Exercise requirements: Word for word, transcribe the data below from the line with "html: none ->" to the line with "background: #f97316 ->", keeping both of those lines.

Dataset records:
▼▼▼
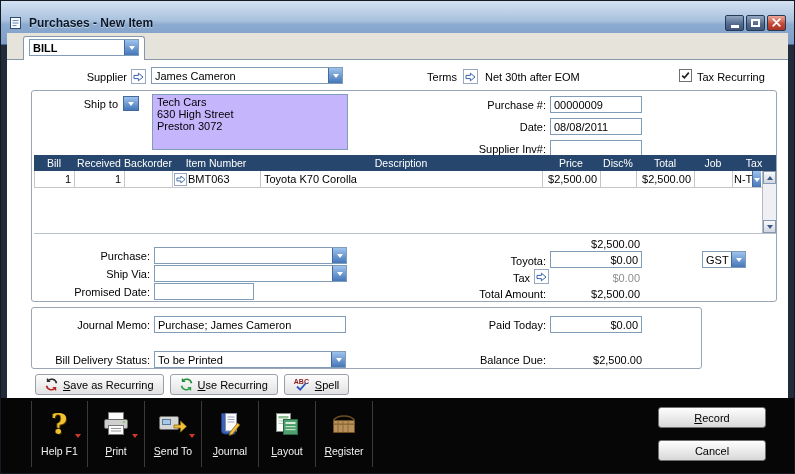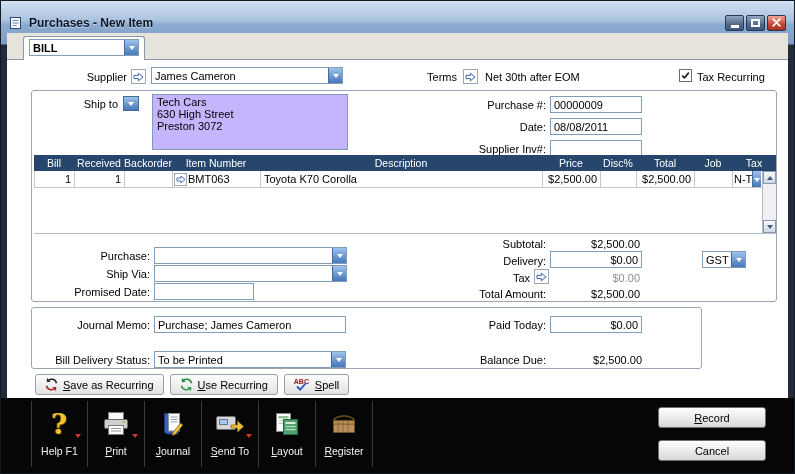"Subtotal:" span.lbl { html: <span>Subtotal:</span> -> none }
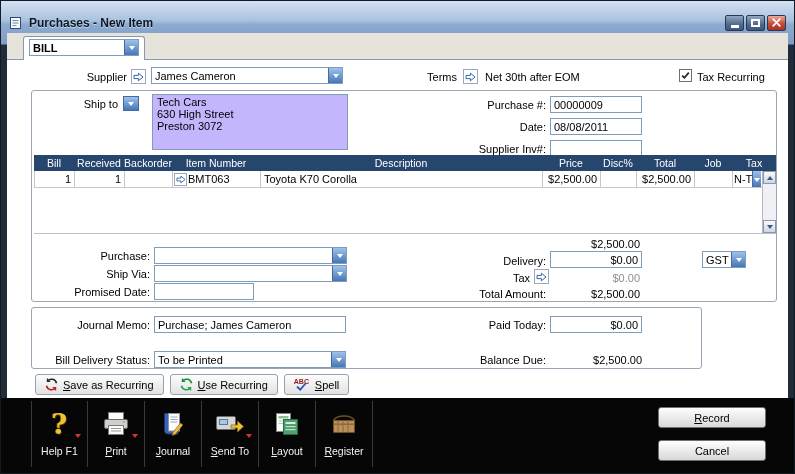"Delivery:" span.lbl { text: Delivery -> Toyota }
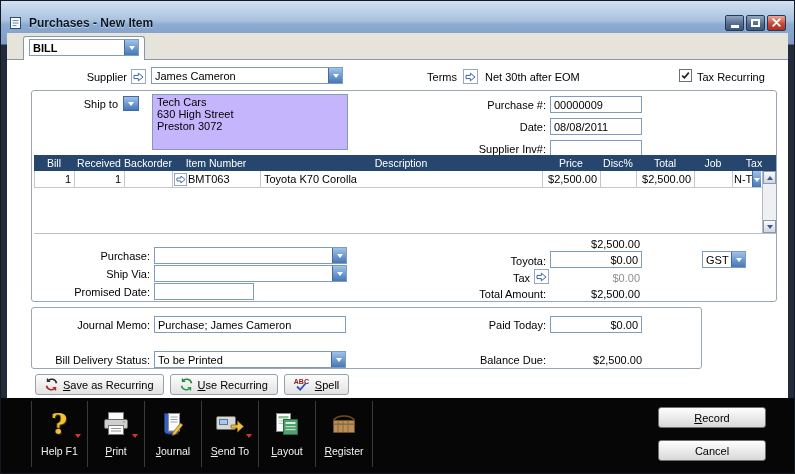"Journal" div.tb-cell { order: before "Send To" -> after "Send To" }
▲▲▲
▼▼▼
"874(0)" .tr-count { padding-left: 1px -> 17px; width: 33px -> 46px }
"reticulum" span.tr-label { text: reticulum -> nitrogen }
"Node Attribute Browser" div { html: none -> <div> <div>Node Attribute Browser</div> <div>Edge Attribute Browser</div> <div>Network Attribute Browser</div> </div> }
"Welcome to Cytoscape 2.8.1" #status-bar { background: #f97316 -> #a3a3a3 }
▲▲▲
Solution to this problem:
"Node Attribute Browser" div { html: none -> <div> <div>Node Attribute Browser</div> <div>Edge Attribute Browser</div> <div>Network Attribute Browser</div> </div> }
"Welcome to Cytoscape 2.8.1" #status-bar { background: #f97316 -> #a3a3a3 }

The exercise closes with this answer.